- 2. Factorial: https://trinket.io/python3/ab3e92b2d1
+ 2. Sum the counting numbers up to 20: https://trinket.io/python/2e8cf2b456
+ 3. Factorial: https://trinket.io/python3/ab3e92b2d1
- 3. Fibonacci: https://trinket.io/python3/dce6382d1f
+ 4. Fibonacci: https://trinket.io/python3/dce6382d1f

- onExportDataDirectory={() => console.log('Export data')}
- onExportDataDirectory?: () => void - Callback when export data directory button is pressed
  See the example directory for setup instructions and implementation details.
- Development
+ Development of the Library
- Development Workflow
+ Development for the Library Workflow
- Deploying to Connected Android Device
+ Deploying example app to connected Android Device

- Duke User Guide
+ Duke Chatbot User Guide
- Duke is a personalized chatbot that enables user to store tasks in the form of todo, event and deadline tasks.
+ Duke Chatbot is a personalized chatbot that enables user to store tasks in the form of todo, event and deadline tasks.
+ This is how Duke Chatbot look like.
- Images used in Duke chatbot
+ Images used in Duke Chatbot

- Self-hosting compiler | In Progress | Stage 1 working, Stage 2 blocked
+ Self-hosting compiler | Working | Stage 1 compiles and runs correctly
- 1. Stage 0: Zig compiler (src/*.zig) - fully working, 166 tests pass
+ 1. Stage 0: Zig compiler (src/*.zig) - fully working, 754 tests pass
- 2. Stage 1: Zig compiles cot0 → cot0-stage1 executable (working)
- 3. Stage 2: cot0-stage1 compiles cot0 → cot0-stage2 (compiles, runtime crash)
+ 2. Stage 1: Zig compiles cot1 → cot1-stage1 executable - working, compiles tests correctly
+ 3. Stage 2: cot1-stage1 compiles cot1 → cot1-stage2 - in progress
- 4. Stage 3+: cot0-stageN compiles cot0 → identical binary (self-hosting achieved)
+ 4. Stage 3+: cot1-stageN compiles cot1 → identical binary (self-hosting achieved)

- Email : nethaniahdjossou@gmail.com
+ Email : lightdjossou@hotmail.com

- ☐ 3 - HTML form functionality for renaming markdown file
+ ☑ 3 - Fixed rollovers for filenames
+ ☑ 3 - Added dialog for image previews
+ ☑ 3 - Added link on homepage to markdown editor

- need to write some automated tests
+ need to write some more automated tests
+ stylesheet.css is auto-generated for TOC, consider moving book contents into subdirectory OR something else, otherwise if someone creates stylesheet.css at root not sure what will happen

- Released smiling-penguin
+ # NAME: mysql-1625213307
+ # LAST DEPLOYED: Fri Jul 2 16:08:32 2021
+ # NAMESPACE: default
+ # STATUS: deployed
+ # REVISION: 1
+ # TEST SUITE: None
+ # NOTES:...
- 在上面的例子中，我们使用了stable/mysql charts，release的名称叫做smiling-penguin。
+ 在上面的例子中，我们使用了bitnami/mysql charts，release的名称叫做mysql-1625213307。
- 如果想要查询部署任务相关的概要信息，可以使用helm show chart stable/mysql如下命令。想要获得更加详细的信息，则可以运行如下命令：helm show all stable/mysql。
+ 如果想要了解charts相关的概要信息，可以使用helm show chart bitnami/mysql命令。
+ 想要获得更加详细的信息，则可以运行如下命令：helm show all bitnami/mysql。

:: ASSIGNED TASK ::
Only the lines above starting at the one containing "- Deploying to Connected Android Device" and ending at the one containing "Duke Chatbot is", both included, are to be returned, exactly as they read.

:: ANSWER AREA ::
- Deploying to Connected Android Device
+ Deploying example app to connected Android Device

- Duke User Guide
+ Duke Chatbot User Guide
- Duke is a personalized chatbot that enables user to store tasks in the form of todo, event and deadline tasks.
+ Duke Chatbot is a personalized chatbot that enables user to store tasks in the form of todo, event and deadline tasks.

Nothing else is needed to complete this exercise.